No publicly available information in the supplied text gives a total expected cost, a budget offset, or a formal fiscal estimate.
Proponents' View#
The bill appears intended to:
- Keep and expand federal support for prevention, treatment, and recovery services through 2030 so programs do not lapse.
- Strengthen services for specific populations (pregnant and postpartum women, youth, people with FASD, people experiencing trauma).
- Improve overdose detection and response by modernizing surveillance and supporting innovative detection methods where lawful and actionable.
- Protect critical crisis services (9‑8‑8) from cybersecurity threats and improve reporting and oversight of such threats.
- Support workforce development and retention (loan repayment, workforce grants, CAREER Act), and improve training for prescribers and peer specialists.
- Encourage the development and availability of opioid overdose reversal drugs and nonaddictive pain treatments by requiring FDA-related reporting and inclusive grant language.
These goals are stated in program descriptions, funding authorizations, and reporting requirements throughout the law text.
Opponents' View#
The law’s text suggests several possible concerns or trade-offs:
- Authorizations do not equal appropriations. The statute authorizes funding levels but does not guarantee Congress will appropriate the money. It is unclear how much of the authorized funding will be provided in practice.
- Administrative and reporting burden. The law adds multiple new reporting, evaluation, and oversight requirements for HHS, grantees, crisis centers, and network administrators. This may require additional administrative work and resources at federal, state, and local levels.

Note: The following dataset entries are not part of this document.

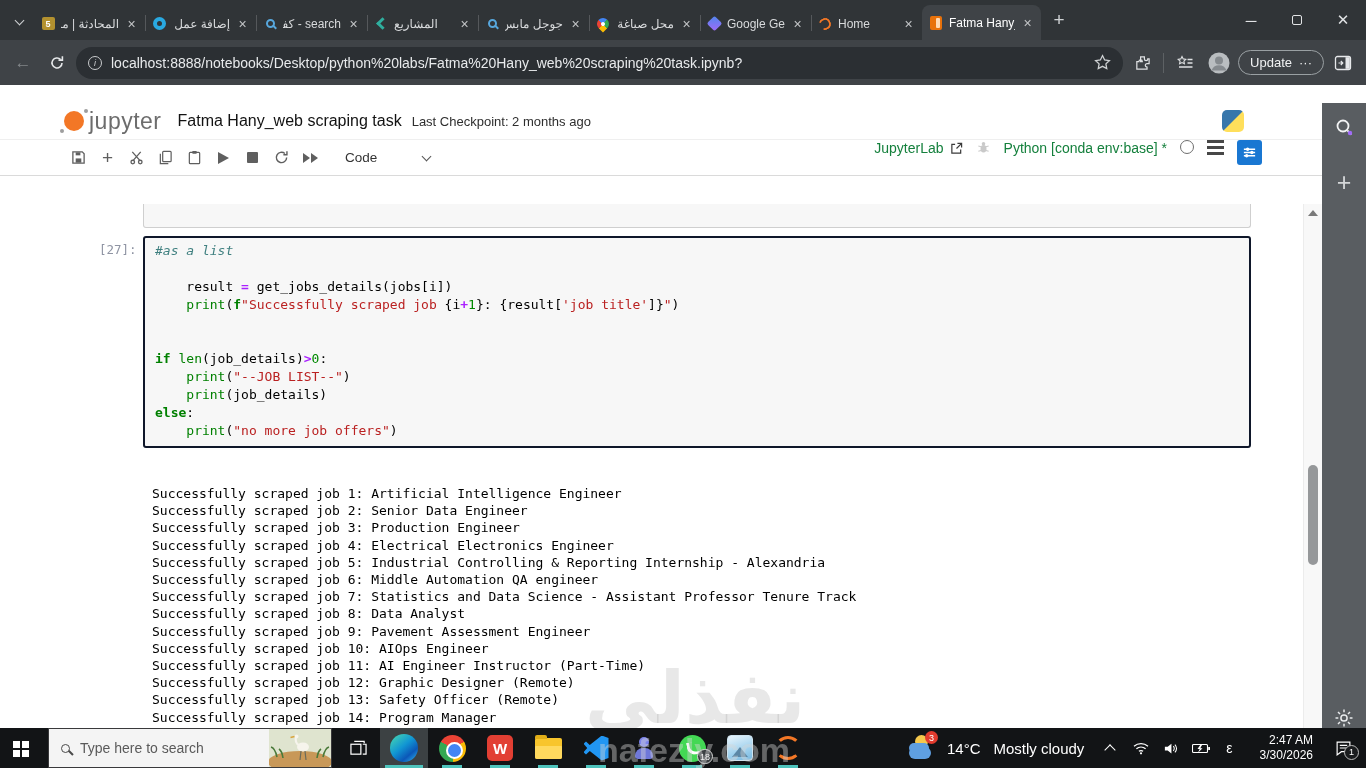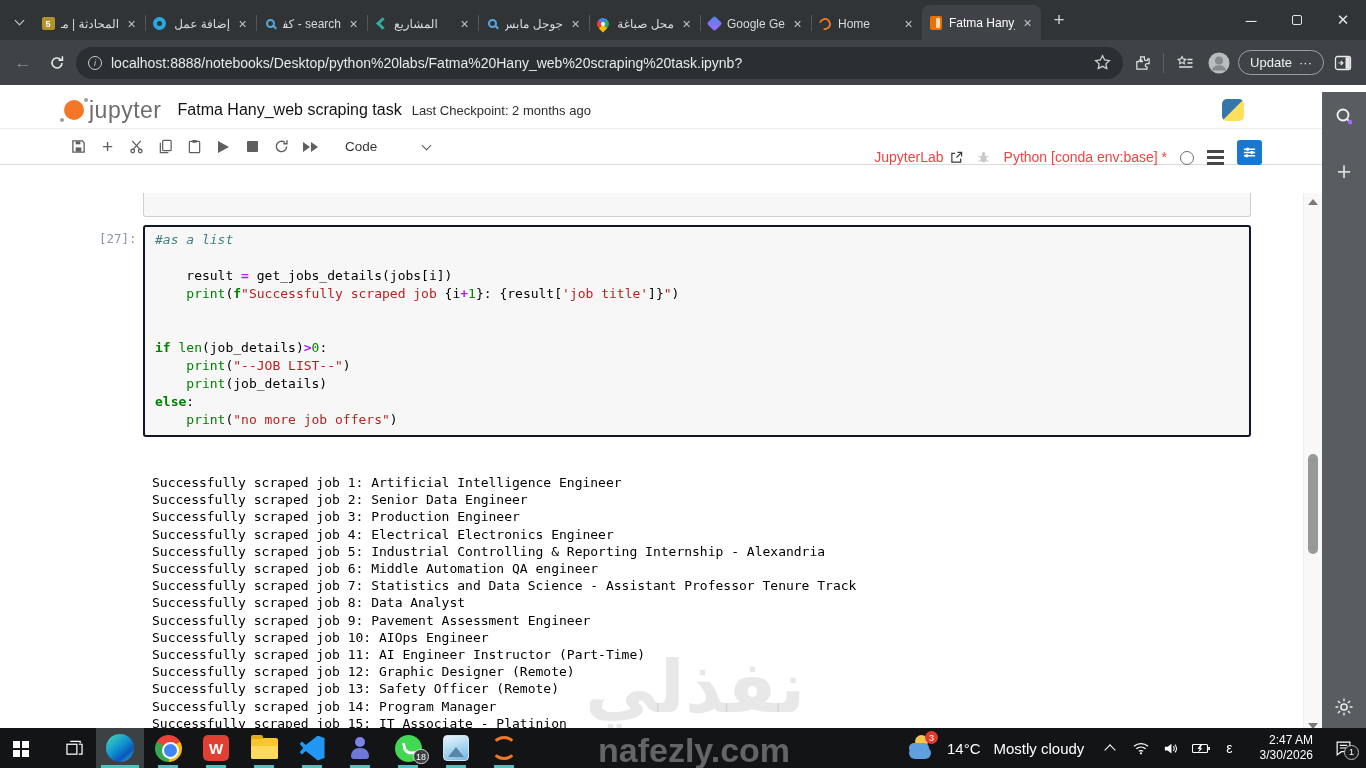"jupyter" .page { top: 92px -> 103px }
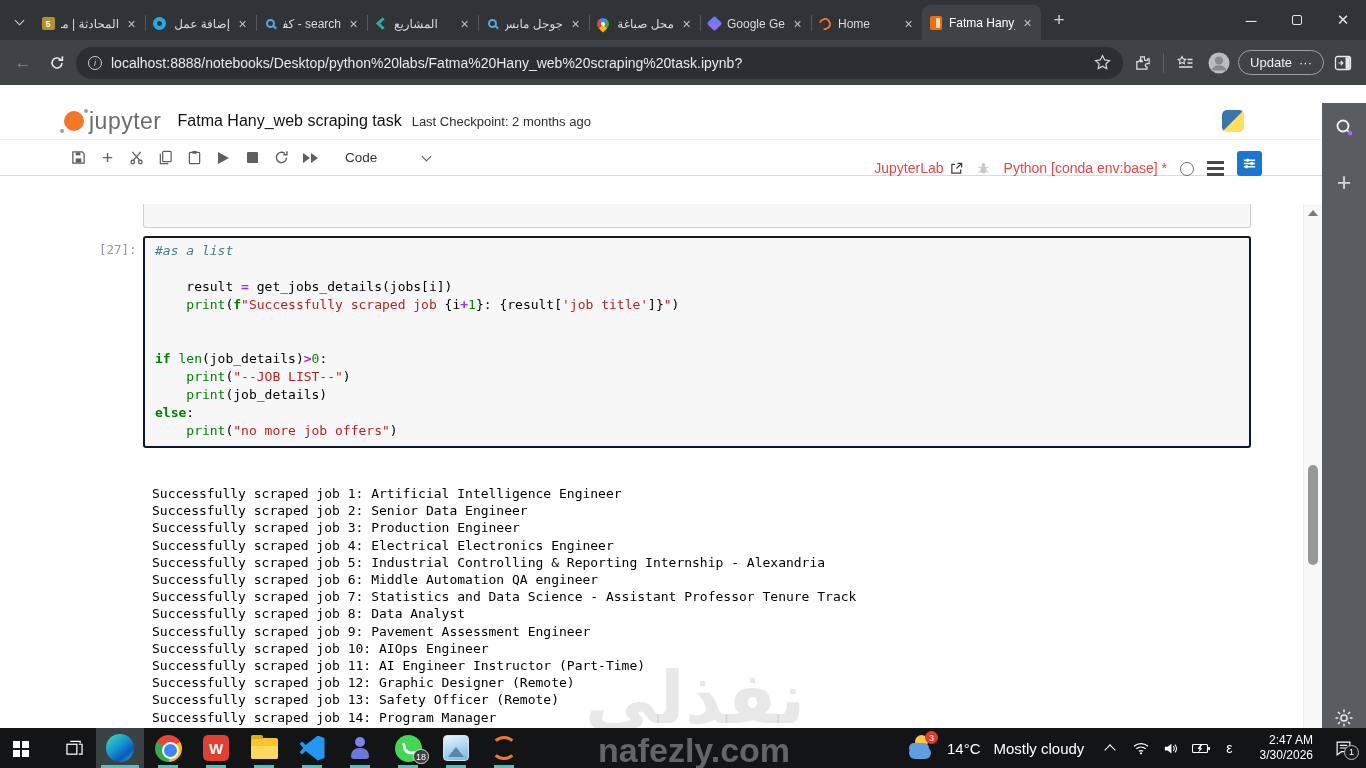"JupyterLab" .tb-right { align-items: flex-end -> flex-start; color: #ef4444 -> #15803d }
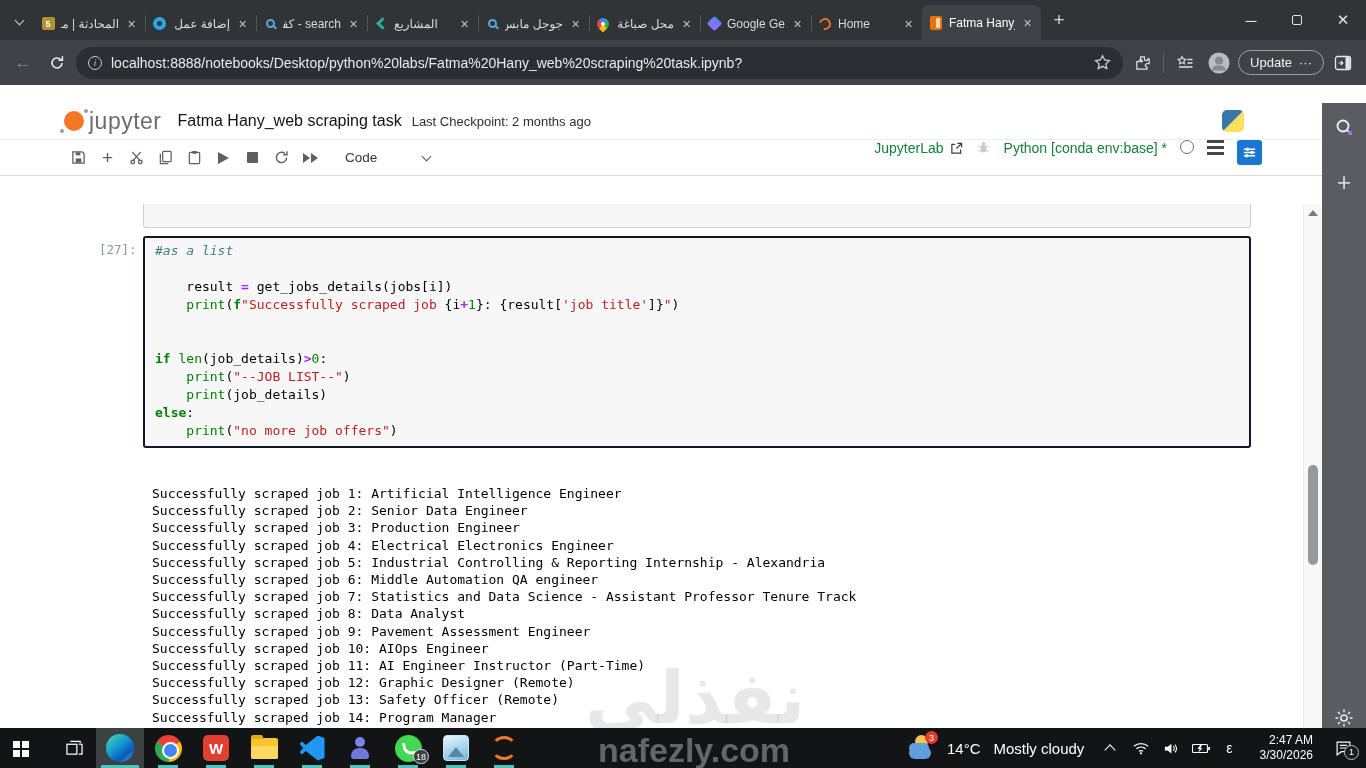"Type here to search" div.tb-searchbox { html: none -> <div> <span></span> <span>Type here to search</span> <span> <svg> <rect></rect> <ellipse></ellipse> <path></path> <ellipse></ellipse> <path></path> <circle></circle> <path></path> <path></path> </svg> </span> </div> }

- Privacy and legal issues for surveillance methods. The law allows innovative monitoring (for example wastewater surveillance) only “if proven to support actionable prevention strategies” and “consistent with applicable Federal and State privacy laws.” The statute does not define how privacy concerns will be resolved in practice.
- Cybersecurity reporting overlap. The law adds specific cybersecurity reporting duties for 9‑8‑8 program participants while also saying these requirements “supplement, and not supplant” other federal laws; it is unclear how reporting will be coordinated to avoid duplication.
- Unclear implementation details. Some actions (for example the FDA’s plan to assess opioid analgesics and the HHS review of scheduling for buprenorphine‑naloxone combinations) are directed but the law does not set detailed timelines or resource levels for follow-through beyond deadlines for some reports. This can make the real-world timing and impact uncertain.
What is unclear
- How much of the authorized funding will be appropriated in future budgets.
- How specific privacy safeguards will be applied to novel surveillance methods.
- How new cybersecurity reporting requirements will interact with existing federal and state incident‑reporting laws and obligations.